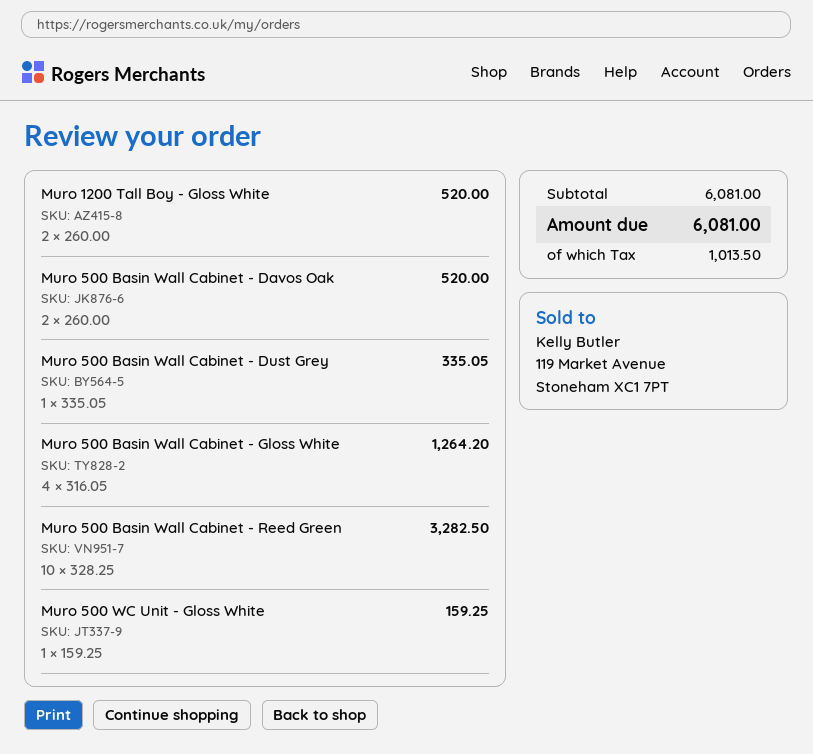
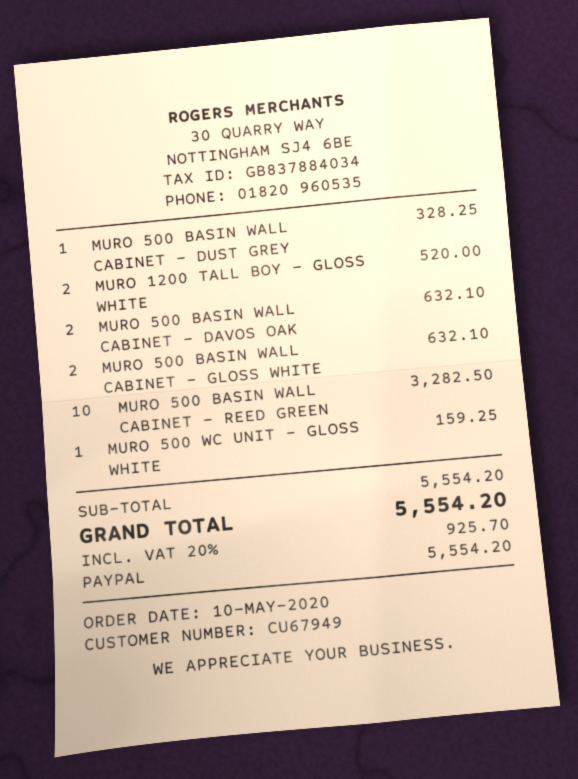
Muro 500 Basin Wall Cabinet - Davos Oak: 2 for 520.00 -> 2 for 632.10
Muro 500 Basin Wall Cabinet - Dust Grey: 1 for 335.05 -> 1 for 328.25
Muro 500 Basin Wall Cabinet - Gloss White: 4 for 1264.20 -> 2 for 632.10
subtotal: 6081.00 -> 5554.20
tax: 1013.50 -> 925.70
total: 6081.00 -> 5554.20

Task directions: An exact transcription of the material is required, without any pictures.

Answer area:
Muro 500 Basin Wall Cabinet - Davos Oak: 2 for 520.00 -> 2 for 632.10
Muro 500 Basin Wall Cabinet - Dust Grey: 1 for 335.05 -> 1 for 328.25
Muro 500 Basin Wall Cabinet - Gloss White: 4 for 1264.20 -> 2 for 632.10
subtotal: 6081.00 -> 5554.20
tax: 1013.50 -> 925.70
total: 6081.00 -> 5554.20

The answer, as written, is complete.